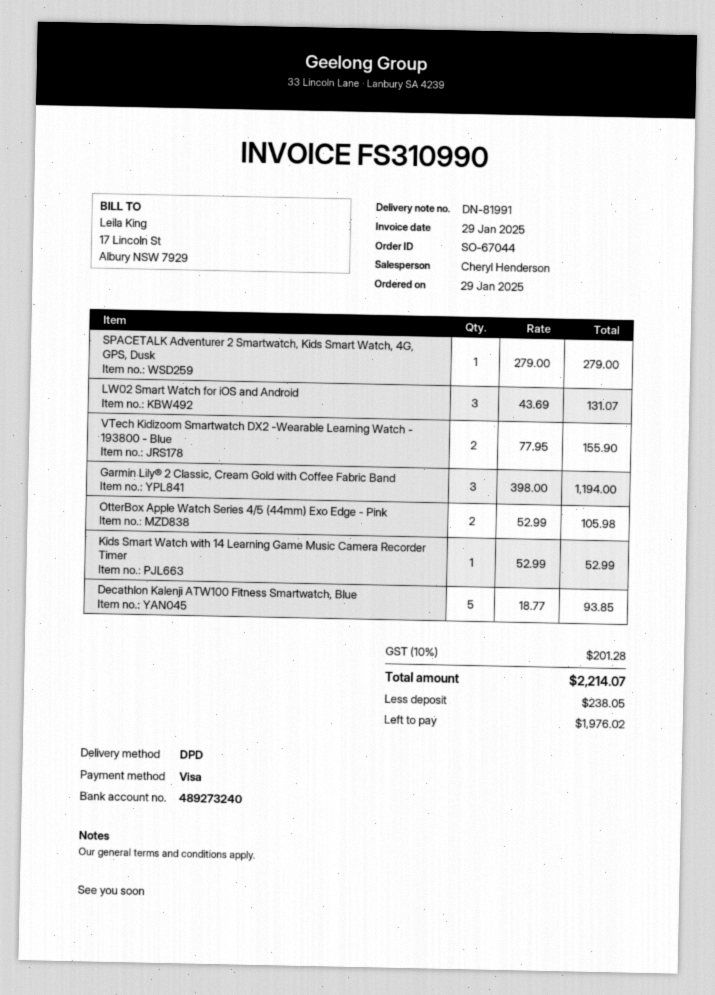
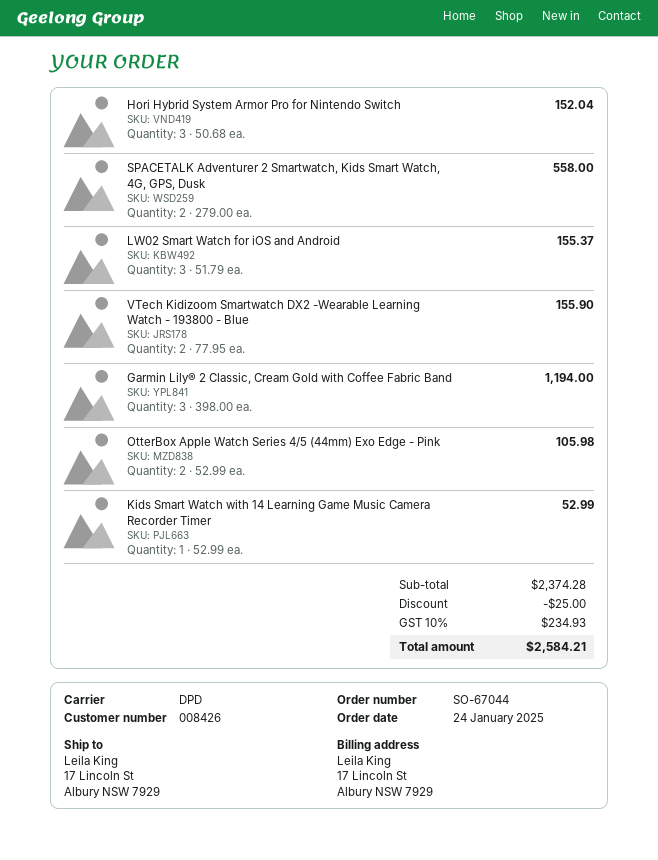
order date: 2025-01-29 -> 2025-01-24
SPACETALK Adventurer 2 Smartwatch, Kids Smart Watch, 4G, GPS, Dusk: 1 x 279.00 = 279.00 -> 2 x 279.00 = 558.00
LW02 Smart Watch for iOS and Android: 3 x 43.69 = 131.07 -> 3 x 51.79 = 155.37
Decathlon Kalenji ATW100 Fitness Smartwatch, Blue: 5 x 18.77 = 93.85 -> none
Hori Hybrid System Armor Pro for Nintendo Switch: none -> 3 x 50.68 = 152.04
discount: none -> 25.00
tax: 10% = 201.28 -> 10% = 234.93
total: 2214.07 -> 2584.21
= = = = = = =
WORK INSTRUCTION
Print the data word for word and omit the pictures.

RESPONSE
order date: 2025-01-29 -> 2025-01-24
SPACETALK Adventurer 2 Smartwatch, Kids Smart Watch, 4G, GPS, Dusk: 1 x 279.00 = 279.00 -> 2 x 279.00 = 558.00
LW02 Smart Watch for iOS and Android: 3 x 43.69 = 131.07 -> 3 x 51.79 = 155.37
Decathlon Kalenji ATW100 Fitness Smartwatch, Blue: 5 x 18.77 = 93.85 -> none
Hori Hybrid System Armor Pro for Nintendo Switch: none -> 3 x 50.68 = 152.04
discount: none -> 25.00
tax: 10% = 201.28 -> 10% = 234.93
total: 2214.07 -> 2584.21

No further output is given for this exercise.